Le 7ème Art & la Manière
jeudi 6 avril 2017 à 20h00

Suivi d'une rencontre avec Jean Charles Fitoussi, cinéaste et critique


LA FILLE DU DÉSERT

de Raoul Walsh

avec Virginia Mayo, Joel McCrea, Dorothy Malone
USA - 1949 - 1h34 - VOST

En 1870, dans une Amérique en voie de pacification, le hors-la-loi Wes McQueen parvient à s'évader de prison. Il rejoint difficilement ses complices avec qui il projette de braquer un train et fait la rencontre de la belle et mystérieuse Colorado Carson. Mais avec ses deux acolytes, McQueen ne se sent pas à l'abri d'une trahison.

A PROPOS

La fille du désert est d'abord un western parfait comprenant quelques-unes des figures obligées du genre (l'attaque de la diligence, le hold-up du train) filmées avec une rigueur visuelle, une économie de moyens, une perfection dans l'architecture et le mouvement des plans.

Remake et transposition en western de High Sierra réalisé huit ans plus tôt. Deuxième volet de ce qu'on peut considérer comme une trilogie de westerns tragiques (La vallée de la peur, la fille du désert, Une corde pour te pendre) basés sur le thème de la résurgence du passé. Ce thème est fondamental chez Walsh et a été traité par lui dans toutes sortes de tonalités. L'unité de cette trilogie est avant tout d'ordre stylistique : il s'agit de trois épures au classicisme parfait, baignant dans une atmosphère plastique âpre et contrastée, proche du fantastique dans le style des meilleurs Tourneur (La griffe du passé). Walsh qui s'est révélé ailleurs un maître du picaresque ou de l'épopée, témoigne dans cette autre série de films d'une variété de tons et de dons à peu près unique dans l'histoire du cinéma. De ces trois œuvres, la fille du désert est assurément la plus pessimiste. Le personnage central, assez réservé et lointain, vit comme uen tragédie l'impossibilité de changer de destin et d'identité. Walsh dédaigne dans son récit tout attendrissement et tout pathos humaniste, de même que tout exposé des circonstances atténuantes.

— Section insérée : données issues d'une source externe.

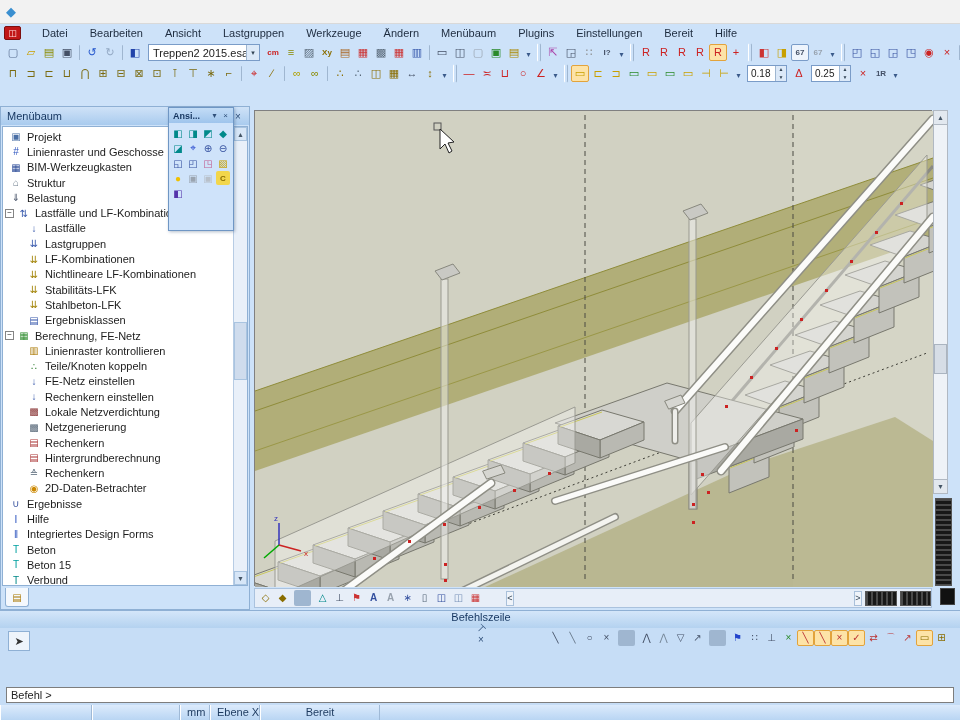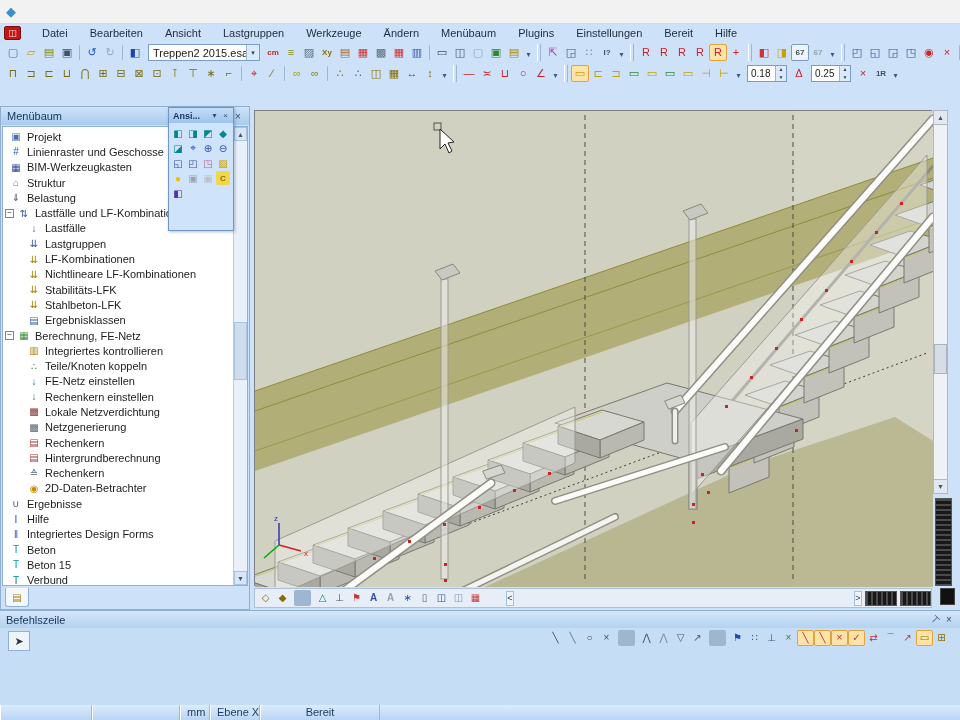--- a/index.html
+++ b/index.html
@@ -78,21 +78,21 @@
   #floattb { left:168px; top:107px; width:66px; height:124px; background:#cfe3fa; border:1px solid #6f96c4; box-shadow:1px 1px 3px rgba(40,70,110,.35); }
   #floattb .fhead { height:15px; background:linear-gradient(#c3dcf6,#9ec4ec); display:flex; align-items:center; padding:0 2px 0 4px; }
   #floattb .ftitle { flex:1; font-size:9px; font-weight:bold; color:#15355f; }
   #floattb .fbtn-h { width:11px; font-size:8px; color:#30507a; text-align:center; }
   #fgrid { display:flex; flex-wrap:wrap; padding:3px 2px; gap:1px 1px; }
   .fbtn { width:14px; height:14px; display:flex; align-items:center; justify-content:center; font-size:10px; border:1px solid transparent; border-radius:2px; }
   .fbtn.small { font-size:8px; font-weight:bold; }
 
   
   #command { left:0; top:610px; width:960px; height:95px; background:#c6ddf6; border-top:1px solid #8fb0d4; }
-  #command .phead { background:linear-gradient(#d4e6f9,#b4d2f0); height:17px; }
+  #command .phead { background:linear-gradient(#d4e6f9,#b4d2f0); height:17px;flex-direction:column; }
   #cmdbody { position:relative; height:60px; }
   #pointerbtn { position:absolute; left:8px; top:3px; width:22px; height:20px; background:#eef4fb; border:1px solid #8fb0d4; display:flex; align-items:center; justify-content:center; color:#333; font-size:11px; }
   #snapbar { position:absolute; right:10px; top:2px; display:flex; align-items:center; }
   #snapbar .tbtn { min-width:17px; height:16px; font-size:10px; }
   #cmdinput { position:absolute; left:6px; right:6px; bottom:2px; height:16px; background:#fff; border:1px solid #7d7d7d; font-size:11px; color:#222; padding:1px 0 0 4px; }
 
   
   #statusbar { left:0; top:705px; width:960px; height:15px; background:linear-gradient(#dcebfc,#b9d5f3); display:flex; }
   .sseg { border-right:1px solid #9fb9d6; border-left:1px solid #ffffff; padding:1px 6px 0 6px; color:#1d3a5f; text-align:center; overflow:hidden; white-space:nowrap; }
 </style>
@@ -347,21 +347,21 @@
 
         <div class="trow lvl0 exp">
           <span class="tbox"></span>
           <span class="tico" style="color: rgb(42, 138, 42);">▦</span>
           <span class="tlabel">Berechnung, FE-Netz</span>
         </div>
 
         <div class="trow lvl1">
 
           <span class="tico" style="color: rgb(170, 119, 0);">▥</span>
-          <span class="tlabel">Integriertes kontrollieren</span>
+          <span class="tlabel">Linienraster kontrollieren</span>
         </div>
 
         <div class="trow lvl1">
 
           <span class="tico" style="color: rgb(42, 122, 42);">∴</span>
           <span class="tlabel">Teile/Knoten koppeln</span>
         </div>
 
         <div class="trow lvl1">
 
@@ -678,20 +678,21 @@
         <span class="tbtn active" style="color: rgb(187, 51, 51);">╲</span>
         <span class="tbtn active" style="color: rgb(187, 51, 51);">×</span>
         <span class="tbtn active" style="color: rgb(187, 51, 51);">✓</span>
         <span class="tbtn" style="color: rgb(187, 51, 51);">⇄</span>
         <span class="tbtn" style="color: rgb(187, 51, 51);">⌒</span>
         <span class="tbtn" style="color: rgb(187, 51, 51);">↗</span>
         <span class="tbtn active" style="color: rgb(138, 109, 0);">▭</span>
         <span class="tbtn" style="color: rgb(138, 109, 0);">⊞</span>
       </span>
   </div>
+  <div id="cmdinput">Befehl &gt;</div>
 </div>
 
 <div id="statusbar" class="abs">
 
 <span class="sseg" style="width: 92px;"></span>
     <span class="sseg" style="width: 88px;"></span>
     <span class="sseg" style="width: 30px;">mm</span>
     <span class="sseg" style="width: 50px;">Ebene XY</span>
     <span class="sseg" style="width: 120px;">Bereit</span>
   </div>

Il décrit la trajectoire de son personnage dans un style sec et tranchant qui se révèle en même temps riche d'une infinité d'harmoniques insolites et poétiques. Elles tiennent pour une part à la densité humaine du couple formé par Wes et Colorado. A travers eux, Walsh exprime, avec un sens de la litote qu'il lui plaît parfois de cultiver ses préférences les plus profondes. Il s'est toujours senti en affinité avec les êtres en marge, avec les individualistes à l'étroit dans une classe sociale, une profession, un style de vie, voire même une race ou un destin moins riches que ne le sont leur personnalité et leur goût de l'aventure. Le héros walshien, homme ou femme, vit par excellence dans l'illimité, et parfois il en meurt. Ces harmoniques naissent aussi du choix des lieux (Le Canyon de la mort, La Cité de la lune) où s'inscrit l'action : leur puissance cosmique, leur magie inquiétante et fantomatique en appelant constamment à un ailleurs, à un autre monde peuplé d'apparitions et de réminiscences. Les tragédies de Walsh sont en effet trop vastes pour se situer uniquement sur terre.